@fresco,
fresco wrote:
... Uncharacteristically, Heidegger stayed with that tradition by adopting ἀλήθεια (un-conceal-edness) ...
That's not the definition of
ἀλήθεια adopted by Heidegger, as you know, and it most certainly isn't the definition of any of the Greeks, including Heraclitus. One Heidegger scholar (Markus Happel (Ed.): Heidegger – neu gelesen. Würzburg 1997) has aptly characterized what you call "neologisms":
Quote:„Der Bedeutungsgehalt dieser Begriffe meint und sagt nicht direkt das, worauf er sich bezieht, er gibt nur eine Anzeige, einen Hinweis darauf, dass der Verstehende von diesem Begriffszusammenhang aufgefordert ist, eine Verwandlung seiner selbst in das Dasein zu vollziehen.“
To the Greeks,
ἀλήθεια is simply truth. Heidegger is the only modern classicist to break it down into
ἀ (in this sense, "without") and interpret
-λήθεια as related to
λήθή (sorry for accent on second syllable, don't have the Greek alphabet handy) meaning "forgetfulness".

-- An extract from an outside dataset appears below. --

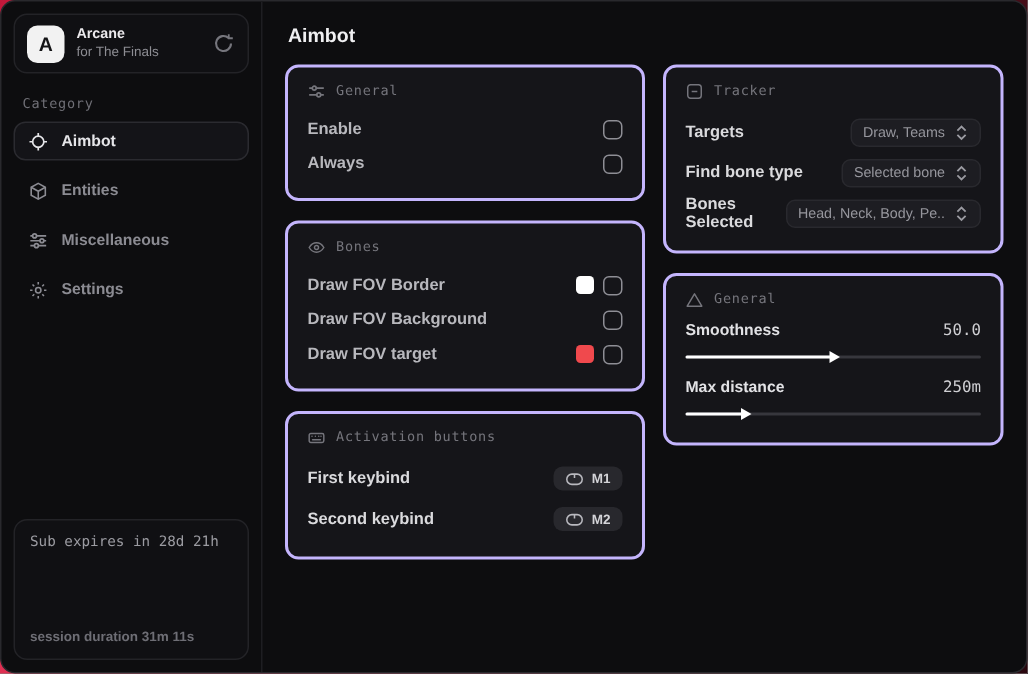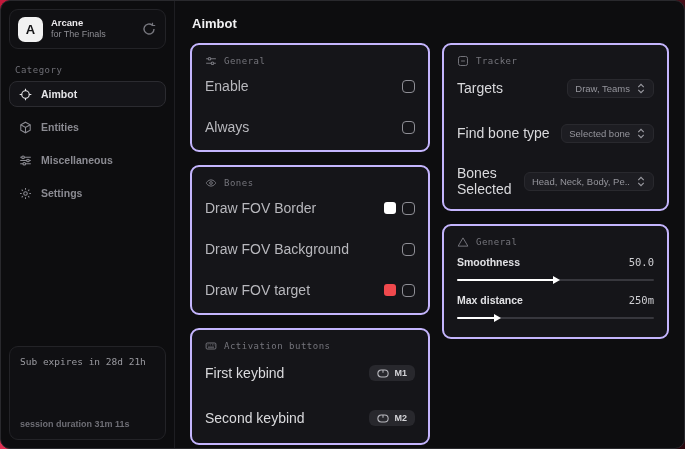"Enable" .row-label { font-size: 14px -> 11px; font-weight: normal -> bold }
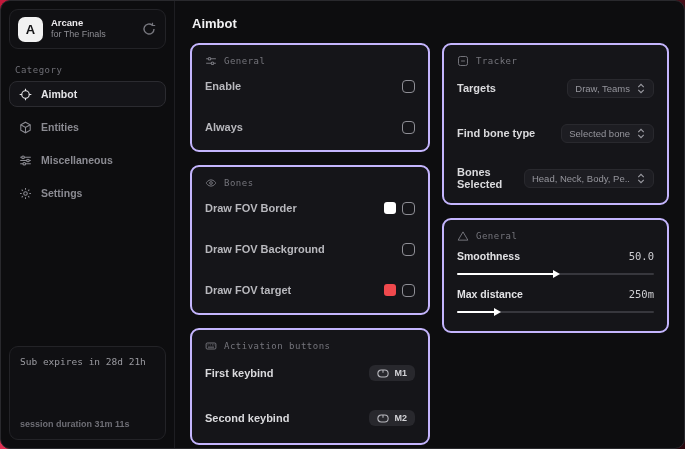"Always" .row + .row { margin-top: 19px -> 1px }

"Un-conceal-edness" as you know is a derived meta-meaning from which he backed off some years after "Sein und Zeit".
Still, we can only use any of Heidegger's terms as an
Anzeige, a
Hinweis. He's dazzlingly elegant - term used in its mathematical meaning - and it's no accident he considered Heraclitus the greatest of all the Greeks: that's what Fragment 93 says, and it says it more elegantly than Markus Happel.